## Requirement
Would you restate, word for word, only the lines starting at the one with "discount: none -> 8% = 140.89" and ending with the final line of the entries below? Pictures stay out.

## Detected change data
........
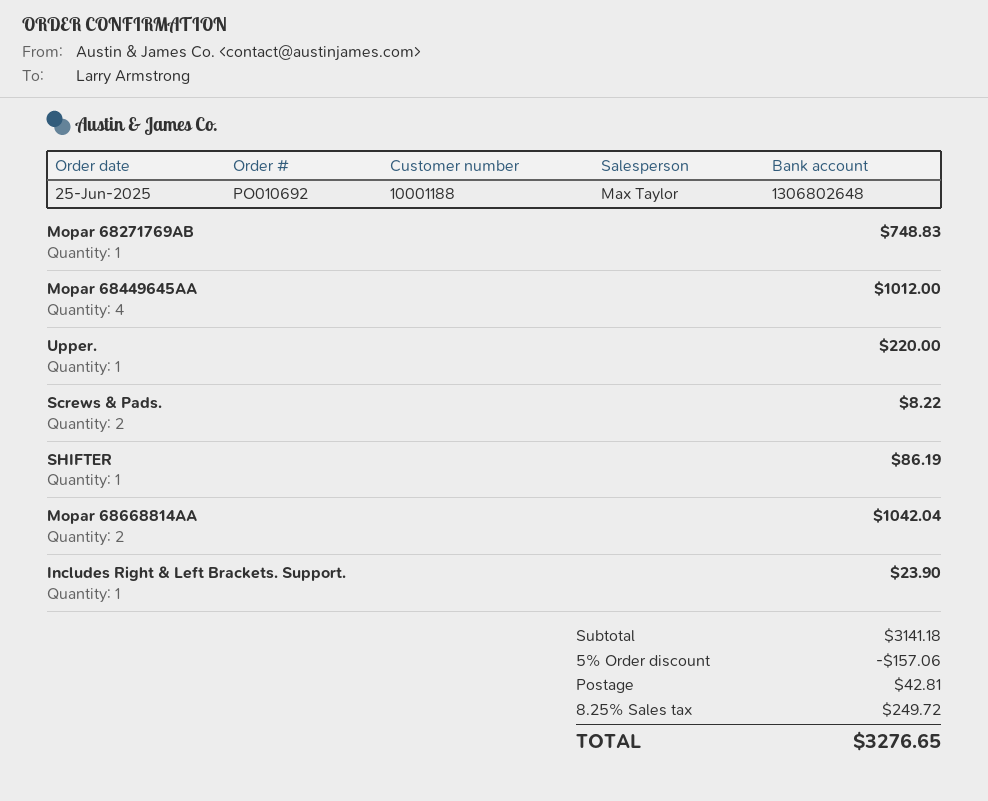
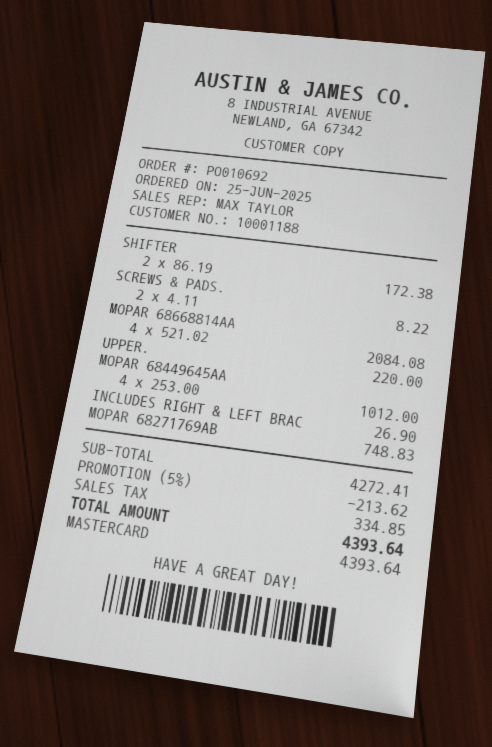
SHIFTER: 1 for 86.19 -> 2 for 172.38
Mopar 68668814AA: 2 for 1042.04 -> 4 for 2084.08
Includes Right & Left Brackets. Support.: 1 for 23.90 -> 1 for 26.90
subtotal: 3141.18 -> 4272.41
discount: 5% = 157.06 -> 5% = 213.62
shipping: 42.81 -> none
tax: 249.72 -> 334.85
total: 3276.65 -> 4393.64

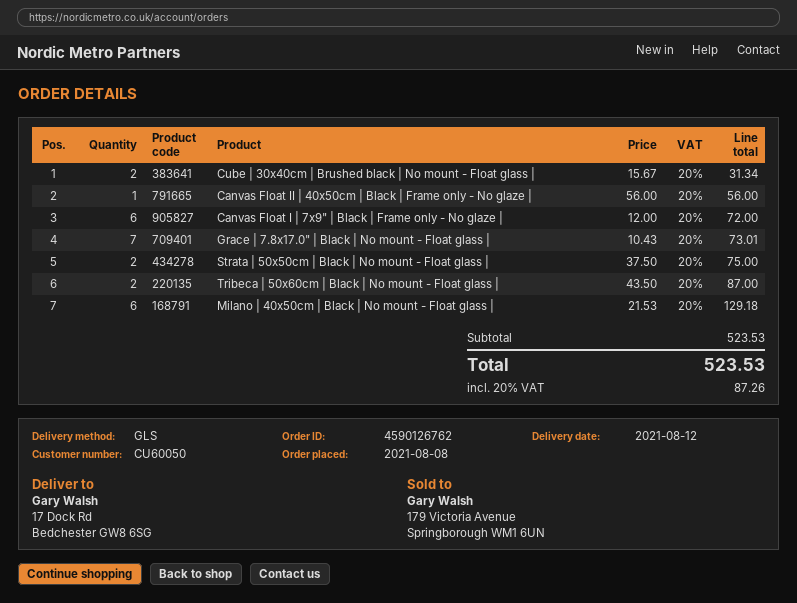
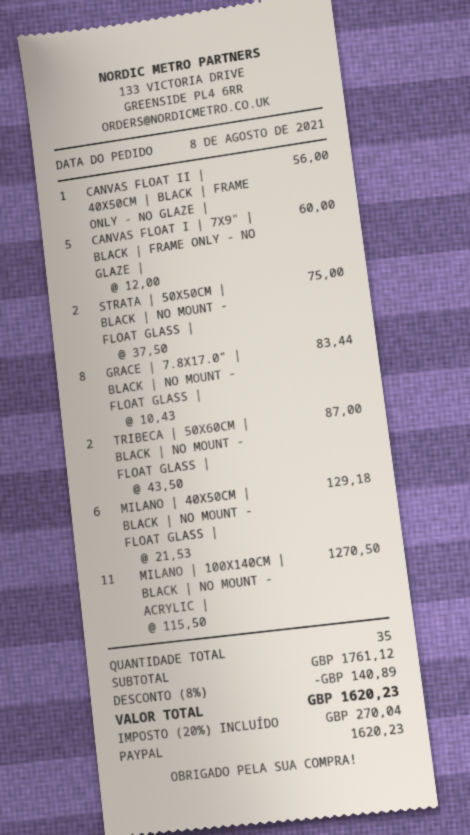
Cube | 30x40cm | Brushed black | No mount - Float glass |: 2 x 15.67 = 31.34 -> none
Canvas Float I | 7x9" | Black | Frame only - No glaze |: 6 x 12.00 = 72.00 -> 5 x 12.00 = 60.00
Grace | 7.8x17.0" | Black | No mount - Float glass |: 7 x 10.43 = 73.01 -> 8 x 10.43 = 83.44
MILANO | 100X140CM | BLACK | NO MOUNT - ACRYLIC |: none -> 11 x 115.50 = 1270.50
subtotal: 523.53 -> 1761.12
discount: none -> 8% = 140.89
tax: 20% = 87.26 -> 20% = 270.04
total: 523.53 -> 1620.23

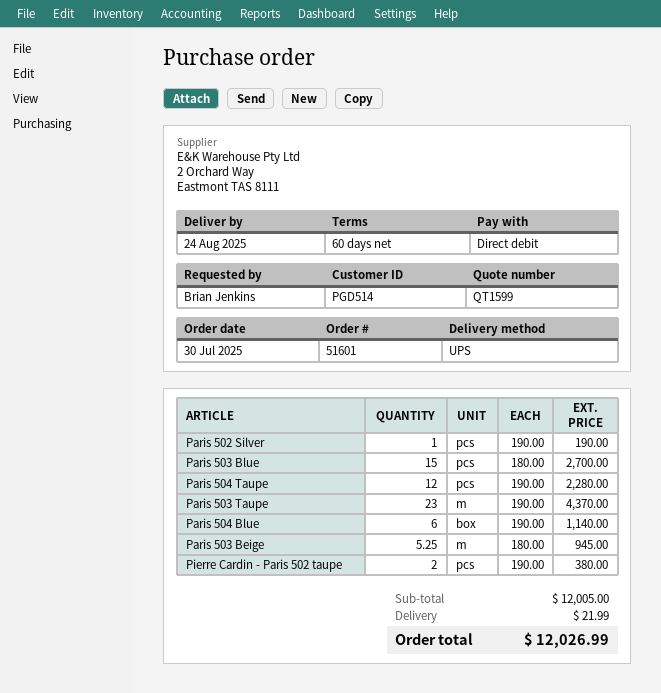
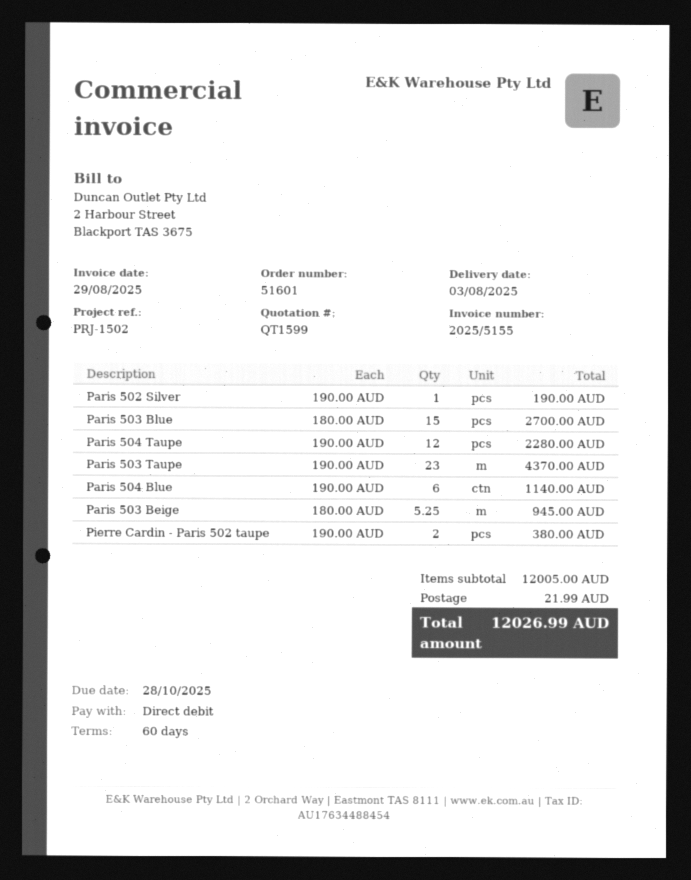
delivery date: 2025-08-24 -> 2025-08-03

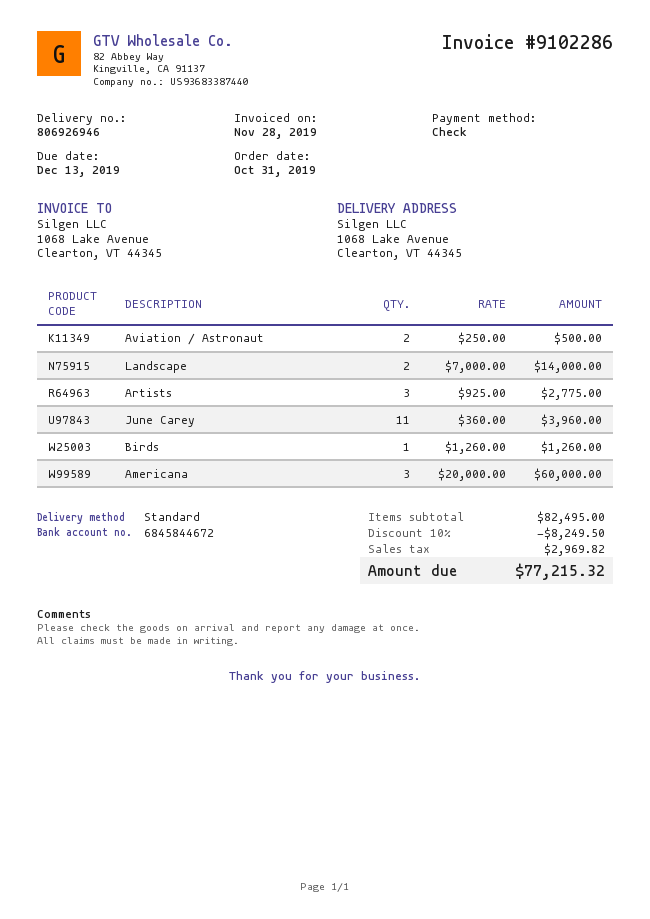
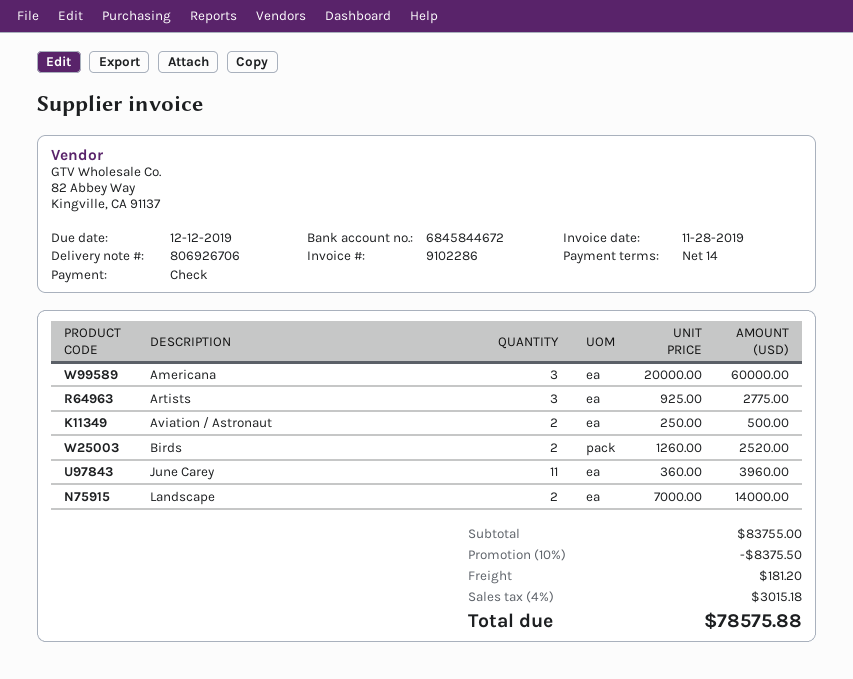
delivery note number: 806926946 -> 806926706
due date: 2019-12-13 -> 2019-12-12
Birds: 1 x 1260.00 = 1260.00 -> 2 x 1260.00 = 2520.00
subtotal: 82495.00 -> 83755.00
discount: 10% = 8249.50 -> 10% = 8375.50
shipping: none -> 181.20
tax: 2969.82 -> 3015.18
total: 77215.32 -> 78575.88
........
## Output below
discount: none -> 8% = 140.89
tax: 20% = 87.26 -> 20% = 270.04
total: 523.53 -> 1620.23

delivery date: 2025-08-24 -> 2025-08-03

delivery note number: 806926946 -> 806926706
due date: 2019-12-13 -> 2019-12-12
Birds: 1 x 1260.00 = 1260.00 -> 2 x 1260.00 = 2520.00
subtotal: 82495.00 -> 83755.00
discount: 10% = 8249.50 -> 10% = 8375.50
shipping: none -> 181.20
tax: 2969.82 -> 3015.18
total: 77215.32 -> 78575.88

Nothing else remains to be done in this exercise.